Ritter’s frown told him that he had misunderstood.

“Legally, I mean,” said Fate. “Appeals. Motions filed in every court we can think of. Messages to the governor.”

“I see. Meanwhile, if you’d like, we can discuss the incident that put you here. Would you like to tell me your side of it?”

“I don’t believe I would.”

The psychologist shrugged. “Some men find it easier to go to their deaths having made their peace with this world. Is there any bit of unfinished business that troubles you?”

“Not anything you can put right,” said the condemned man.

Burgess Gaither

THE ESCAPE

They’ll not hang a woman, folks kept saying, over and over like rain on a roof.
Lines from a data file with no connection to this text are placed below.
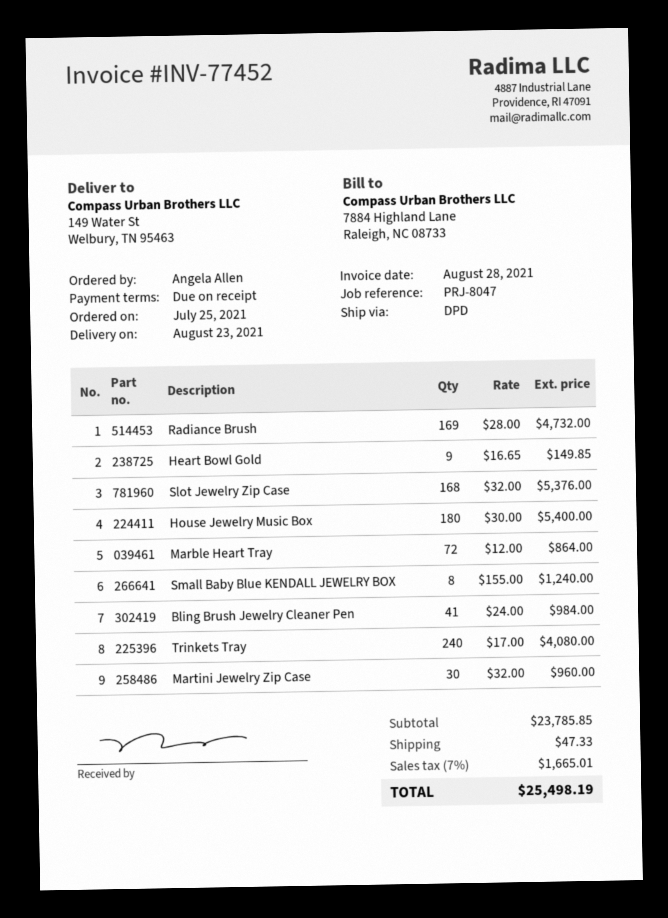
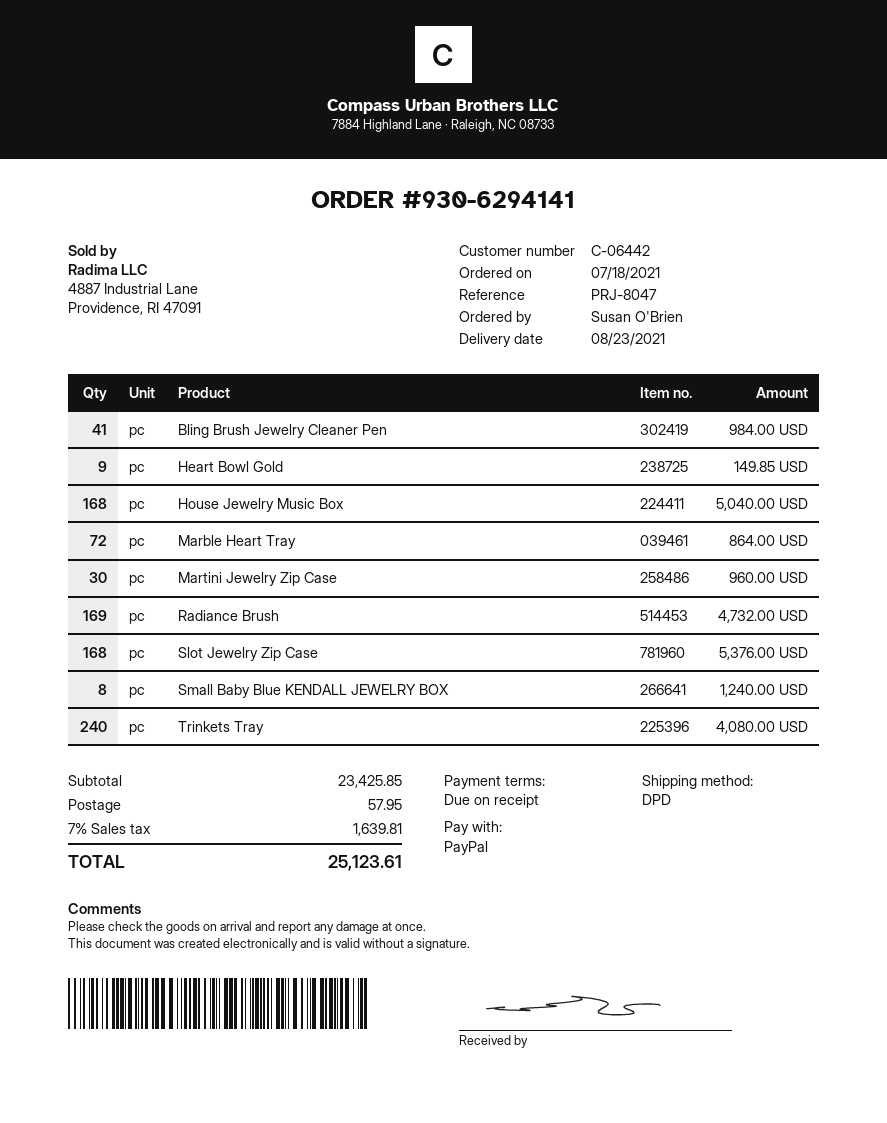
order date: 2021-07-25 -> 2021-07-18
ordered by: Angela Allen -> Susan O'Brien
House Jewelry Music Box: 180 for 5400.00 -> 168 for 5040.00
subtotal: 23785.85 -> 23425.85
shipping: 47.33 -> 57.95
tax: 7% = 1665.01 -> 7% = 1639.81
total: 25498.19 -> 25123.61

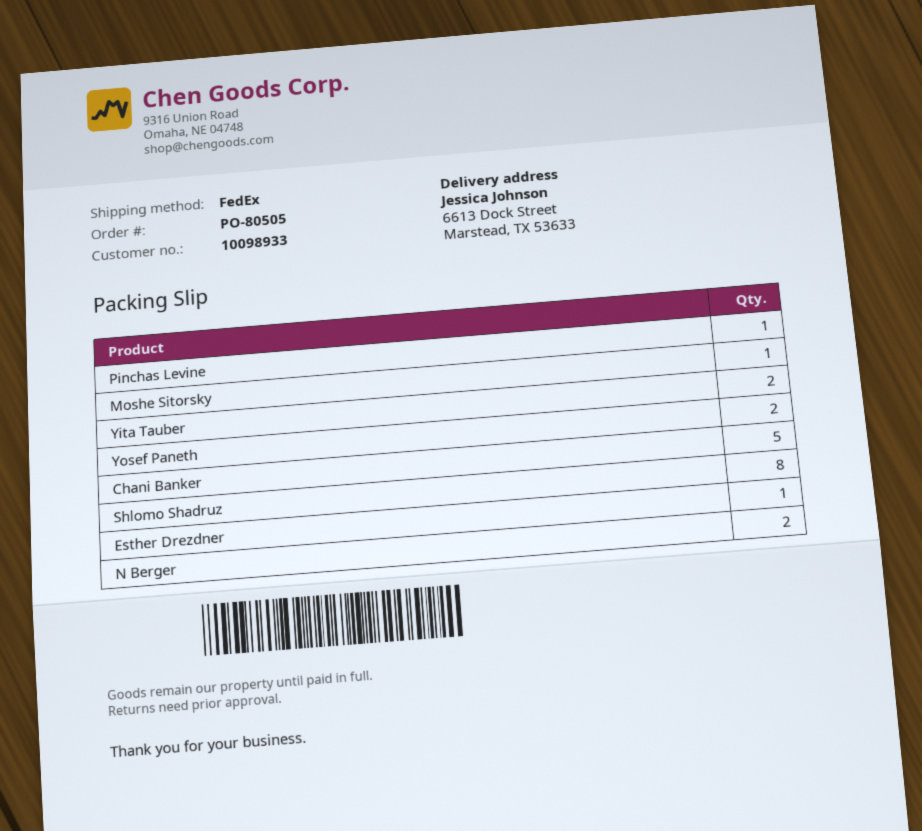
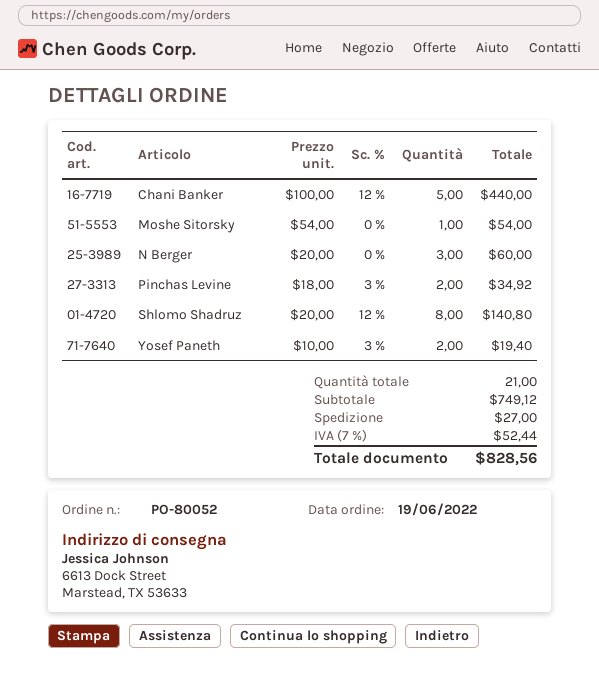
order number: PO-80505 -> PO-80052
Pinchas Levine: 1 -> 2
Yita Tauber: 2 -> none
Esther Drezdner: 1 -> none
N Berger: 2 -> 3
You’ll not hang, Frankie. I was a young girl, a proper married woman, the mother of an innocent babe. I was no madwoman crazed for blood, nor no town whore robbing a young blade and adding killing to the slate of her sins. You’ll not hang. And I carried myself meek and mild every time the court met, with my hair combed smooth, and my dress as clean and fitten as I could get it. “She’s a pretty little thing!” the men would say when I passed by. “She don’t look like no Jezebel.” And I would keep my head down low and pretend not to hear them, for it was all a game, and if I could not tell the truth flat out to that court full of strangers and be done with it, why then I must play their game and take care to win.